Dataset items

BEGIN

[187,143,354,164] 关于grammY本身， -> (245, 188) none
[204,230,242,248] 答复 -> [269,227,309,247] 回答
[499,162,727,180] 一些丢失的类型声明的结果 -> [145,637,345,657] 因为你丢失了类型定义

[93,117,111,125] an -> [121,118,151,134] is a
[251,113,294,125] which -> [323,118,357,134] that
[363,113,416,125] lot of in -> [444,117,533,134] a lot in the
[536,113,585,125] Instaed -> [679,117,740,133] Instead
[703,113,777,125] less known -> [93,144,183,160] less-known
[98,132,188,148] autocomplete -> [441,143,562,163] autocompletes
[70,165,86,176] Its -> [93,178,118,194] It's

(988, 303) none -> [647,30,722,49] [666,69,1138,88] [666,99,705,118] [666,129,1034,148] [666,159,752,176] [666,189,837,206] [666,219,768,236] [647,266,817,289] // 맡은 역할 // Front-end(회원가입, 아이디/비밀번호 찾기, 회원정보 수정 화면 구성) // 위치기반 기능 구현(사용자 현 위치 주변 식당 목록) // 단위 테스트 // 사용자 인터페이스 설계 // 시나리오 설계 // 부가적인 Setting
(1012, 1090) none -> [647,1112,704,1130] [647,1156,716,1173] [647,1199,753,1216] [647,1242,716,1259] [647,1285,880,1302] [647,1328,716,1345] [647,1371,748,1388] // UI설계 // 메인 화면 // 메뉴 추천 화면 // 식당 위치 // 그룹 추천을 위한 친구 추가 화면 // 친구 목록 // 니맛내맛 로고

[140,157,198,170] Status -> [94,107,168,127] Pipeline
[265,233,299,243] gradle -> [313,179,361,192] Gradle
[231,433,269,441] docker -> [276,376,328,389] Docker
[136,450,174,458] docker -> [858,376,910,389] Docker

END

Retype the records above, but only those lines that fall between the line containing "[204,230,242,248] 答复 -> [269,227,309,247] 回答" and the line containing "(1012, 1090) none", with both of those lines included, exactly as written.

[204,230,242,248] 答复 -> [269,227,309,247] 回答
[499,162,727,180] 一些丢失的类型声明的结果 -> [145,637,345,657] 因为你丢失了类型定义

[93,117,111,125] an -> [121,118,151,134] is a
[251,113,294,125] which -> [323,118,357,134] that
[363,113,416,125] lot of in -> [444,117,533,134] a lot in the
[536,113,585,125] Instaed -> [679,117,740,133] Instead
[703,113,777,125] less known -> [93,144,183,160] less-known
[98,132,188,148] autocomplete -> [441,143,562,163] autocompletes
[70,165,86,176] Its -> [93,178,118,194] It's

(988, 303) none -> [647,30,722,49] [666,69,1138,88] [666,99,705,118] [666,129,1034,148] [666,159,752,176] [666,189,837,206] [666,219,768,236] [647,266,817,289] // 맡은 역할 // Front-end(회원가입, 아이디/비밀번호 찾기, 회원정보 수정 화면 구성) // 위치기반 기능 구현(사용자 현 위치 주변 식당 목록) // 단위 테스트 // 사용자 인터페이스 설계 // 시나리오 설계 // 부가적인 Setting
(1012, 1090) none -> [647,1112,704,1130] [647,1156,716,1173] [647,1199,753,1216] [647,1242,716,1259] [647,1285,880,1302] [647,1328,716,1345] [647,1371,748,1388] // UI설계 // 메인 화면 // 메뉴 추천 화면 // 식당 위치 // 그룹 추천을 위한 친구 추가 화면 // 친구 목록 // 니맛내맛 로고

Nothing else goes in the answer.